With the recent release into general availability of Imagen on Vertex AI, Google's new image-based generative AI foundational model for images, we've already explored its image captioning capabilities on a handful of selected images. Today we'll showcase how it can be applied at scale to generate frame-by-frame visual descriptions of two television news broadcasts: one from the United States and one from Russia.

Why generate visual descriptive captions for the news? Like closed captioning for the hearing impaired, visual captions could offer a powerful new assistive capability for the visually impaired, giving them a greater understanding of what is being depicted onscreen, given the importance of visual storytelling to television news. They could also enable new kinds of visual search and at-scale analysis of the kinds of visual metaphors used to tell the world's most pressing stories each day and especially how those metaphors vary across the world.

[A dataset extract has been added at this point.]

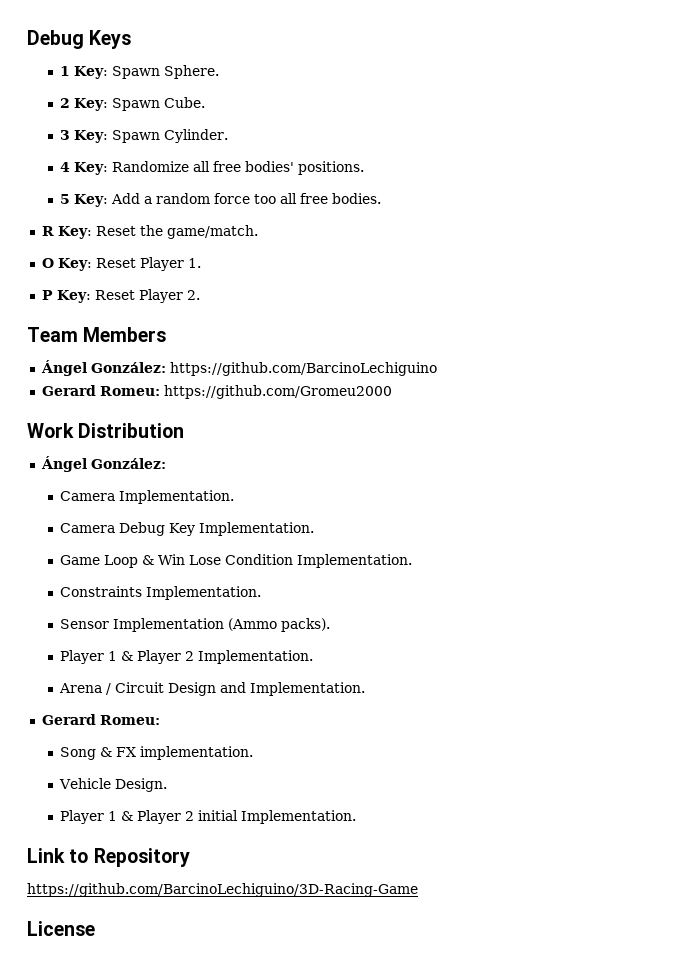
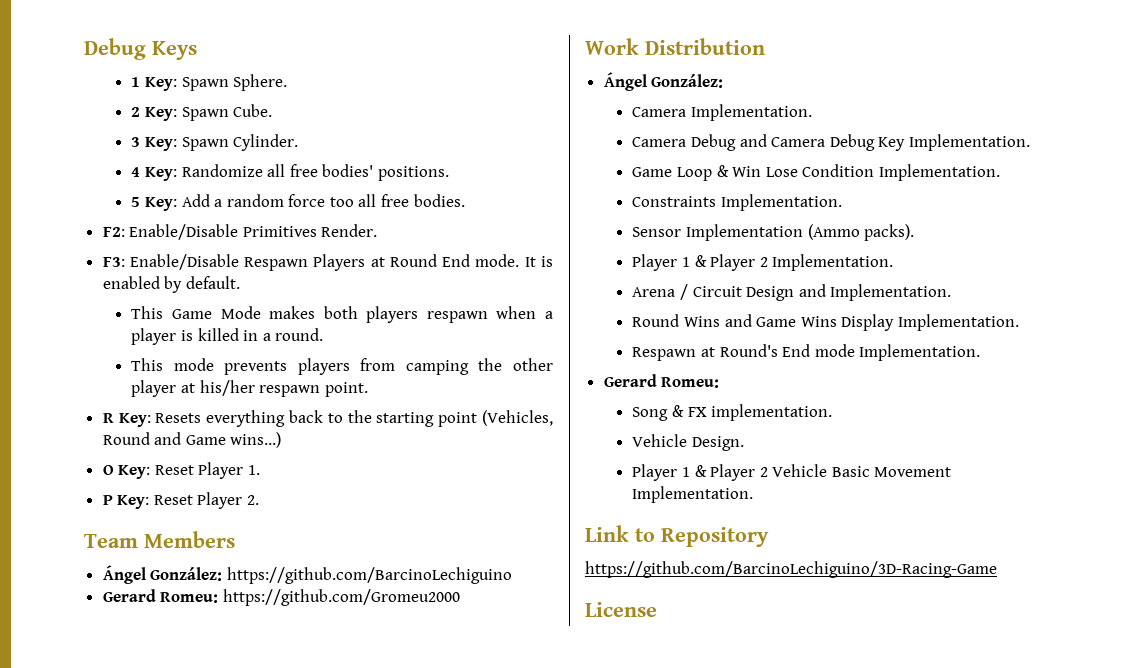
[41,225,258,239] R Key: Reset the game/match. -> [102,224,378,240] [102,254,553,271] [102,276,240,293] [131,306,553,323] [131,328,324,345] [131,358,553,375] [131,380,368,397] [102,410,554,427] [102,432,282,448] F2: Enable/Disable Primitives Render. // F3: Enable/Disable Respawn Players at Round End mode. It is enabled by default. // This Game Mode makes both players respawn when a player is killed in a round. // This mode prevents players from camping the other player at his/her respawn point. // R Key: Resets everything back to the starting point (Vehicles, Round and Game wins...)
(165, 529) none -> [739,134,875,151] and Camera Debug
(365, 689) none -> [632,314,1019,331] [632,344,981,361] // Round Wins and Game Wins Display Implementation. // Respawn at Round's End mode Implementation.
[197,810,238,821] initial -> [772,464,952,477] Vehicle Basic Movement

Google's Imagen accepts as input any image and outputs a set of three potential captions describing the image. To demonstrate image captioning at scale, we've applied the API to two broadcasts: an ABC Evening News broadcast and a Russia 1 episode of 60 minutes. We've made a special display interface that shows you the same thumbnail grid as you see in the Visual Explorer, but instead of clicking on thumbnails to play clips, you simply move your mouse over any image to see a popup that shows you the captions the API returned for that image.

Overall the results are quite reasonable, if not remarkable, and rely heavily on the OCR'd text contained in the image itself. Captions are extremely brief, often along the lines of "man talking on tv show" which isn't as descriptive as it could be even for studio scenes, which frequently depict imagery, camera angles juxtaposing specific iconography and facial expressions and other elements that are important to understanding the visual impact of the scene. Images with onscreen text often yield the most detailed descriptions as the model uses the text as a guide to understanding the image contents – once again demonstrating the immense importance of understanding onscreen text in television news.

For the technically-minded, let's take a look at how we produced these two displays.

Imagen's image captioning capabilities are trivial to integrate into an application workflow: simply convert any image to BASE64 encoding and submit to the API, which after a few seconds will return up to 3 potential descriptive captions for the image. There are no prompts to manage or other settings to worry about tuning. You can see the full technical readout on parameters and workflow in the documentation.

To make it easy for you, we've wrapped up the complete workflow for interacting with the captioning API into a simple Perl script that accepts an image filename and reads it from disk, BASE64 encodes it, submits it to the API and writes the results to disk:

Make sure to change the "[YOURPROJECTID]" to your GCP project ID. Note that this is a trivial demo script without any error handling or other logic.

Let's see it in action. First we download the script (making sure to change the project ID in it), then we download a sample image and run it. It will take a few seconds and then generate the output you see below.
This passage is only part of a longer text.